Biciclette, carrelli, ferraglia, materassi, suppellettili, termosifoni: tutto ammassato in un piccolo magazzino. E’ il tesoro dei profughi che rovistano nei bidoni dell’immondizia torinesi, raccolgono e ridanno vita a tutto ciò che può essere rivendibile. Una piccola bomba, o un grande petardo, è stato gettata dentro questo magazzino della disperazione, marchiando il muro con l’impronta di una fiammata.

Da oltre tre anni quattro palazzine che furono parte del villaggio olimpico di Torino 2006 sono occupate da più di mille tra profughi, migranti, disperati di ogni nazionalità, clochard che cercano un posto. Lontano dal centro sfavillante, dove un tempo pulsava un cuore de duro lavoro notturno torinese, per decenni qui sono stati operativi i mercati generali ortofrutticoli, oggi sopravvivono in un ordine caotico i rifiutati della società. Un mondo che regge nonostante tutto, perché l’assenza delle istituzioni è compensata dalla buona volontà dei centri sociali che spaccarono i lucchetti dei palazzi abbandonati, e dall’innegabile tolleranza di un quartiere popolare che, però, comincia a manifestare profonda frustrazione.

Se non fosse per la grave intimidazione dell’altra sera, probabilmente successiva ad un scontro verbale tra italiani e migranti degenerato in rissa qualche ora prima, l’ex villaggio olimpico ed ex mercato generale potrebbe essere considerato un caso unico di convivenza. Certo non mancavano le tensioni, nonché gli atti di criminalità. Ma nessuno si aspettava una bomba carta lanciata verso chi dormiva, alla cieca.

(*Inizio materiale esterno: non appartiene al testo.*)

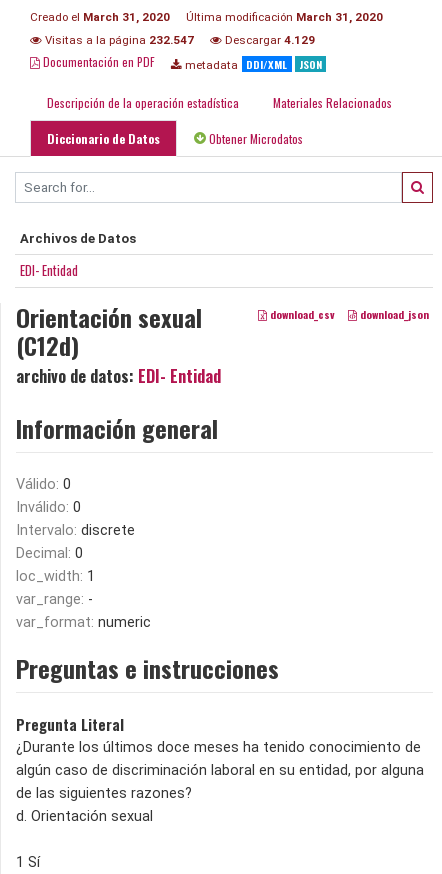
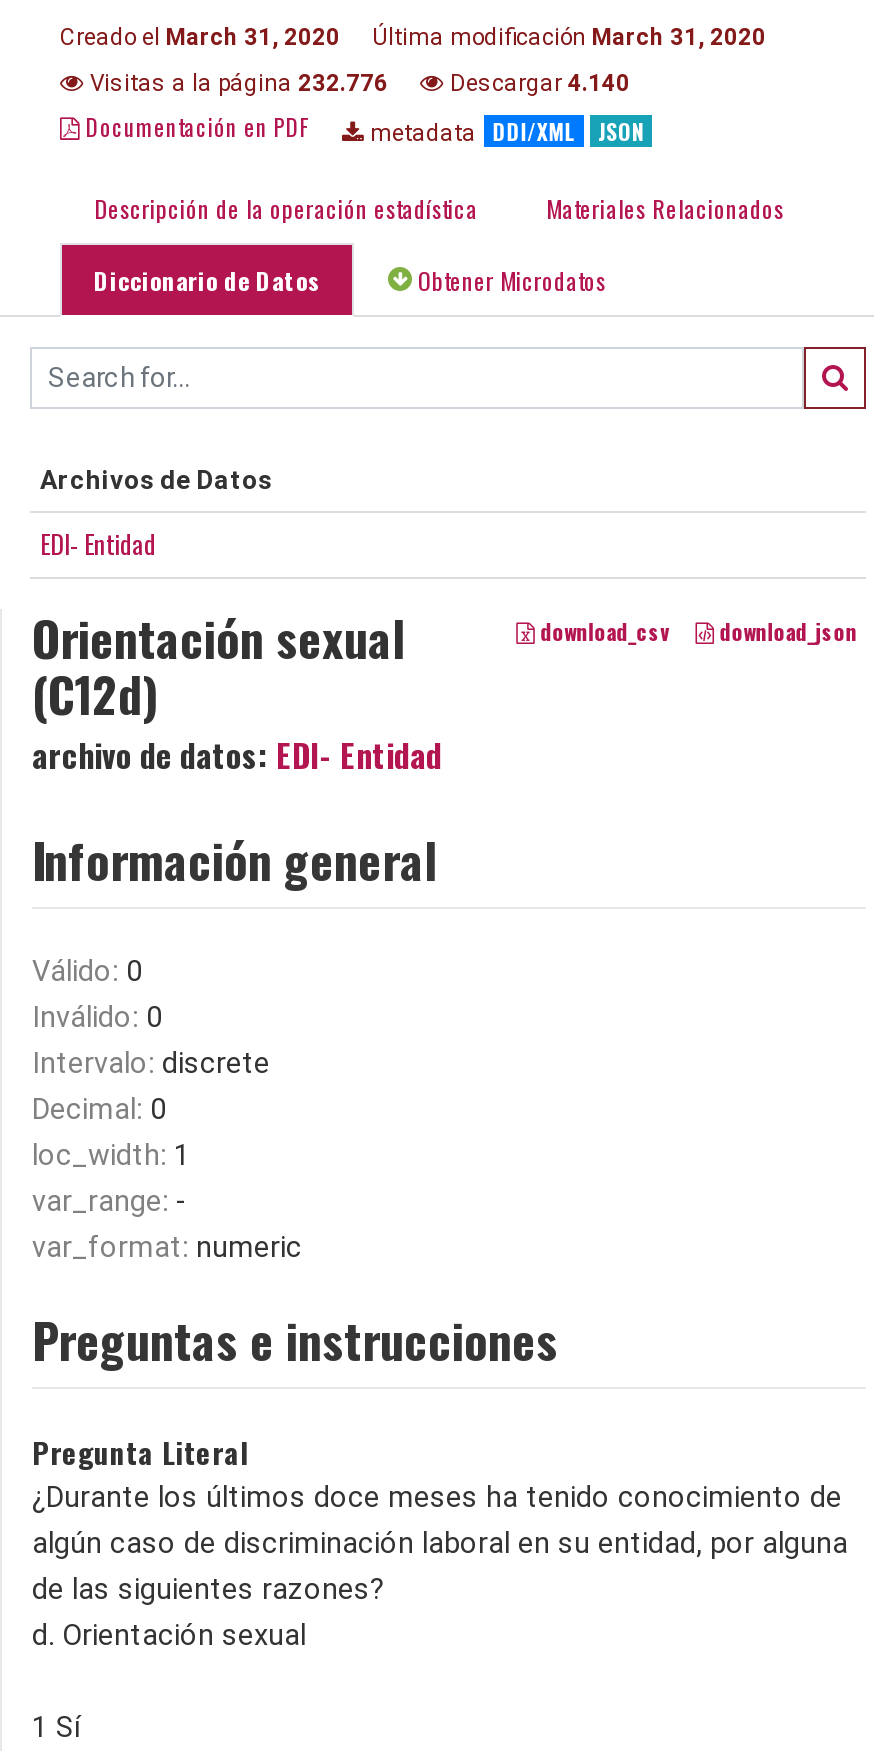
- Visitas a la página 232.547
+ Visitas a la página 232.776

- Descargar 4.129
+ Descargar 4.140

Una detonazione violentissima, sentita in tutta la città. Dopo l’esplosione centinaia di uomini e donne sono scesi in strada: urlavano “italiani razzisti”, e molti imprecavano. Un muro umano è giunto a un passo dallo scontro con le forze dell’ordine giunte sul posto a placare gli animi. La fiammata di violenza giunge dopo che la sindaca Chiara Appendino aveva anticipato che si stava andando verso uno sgombero delle palazzine, da organizzare con la collaborazione della fondazione bancaria “Compagnia di San Paolo”, primo azionista di Intesa Sanpaolo.

Il piano organizzato dal comune e dalla fondazione bancaria prevede due momenti: il censimento su base volontaria iniziale, dopo di che si dovrebbe passare al ricollocamento degli occupanti. Progetto ambizioso anche se privo al momento di una reale progettualità per la fase più complessa dell’operazione, il ricollocamento.

In questo contesto giunge l’attacco di ieri sera.

“Alcuni fascisti vogliono mandarci via. Nel quartiere cerchiamo di non dare fastidio, ma siamo tanti e non possiamo essere invisibili. Ci dispiace e capiamo la difficoltà di chi vive qua vicino, ma noi cosa possiamo fare?”. Queste le parole di Mohamed, arrivato in Italia dal Sudan su un barcone. La sua storia è uguale a quella degli altri mille che qui vivono, e che non hanno più paura di nulla né nulla da perdere.

Urlano sotto la pioggia battente le loro storie di schiavitù e guerra, mentre gli italiani guardano dalle finestre e aspettano che ritorni la calma. La destra cittadina urla sguaiatamente, gli altri cercano fondi per uno sgombero. Poco distante, vicino al bar dove vi sarebbe stata la rissa poi degenerata, alcuni ragazzi confabulano sui “negri che devono andarsene”.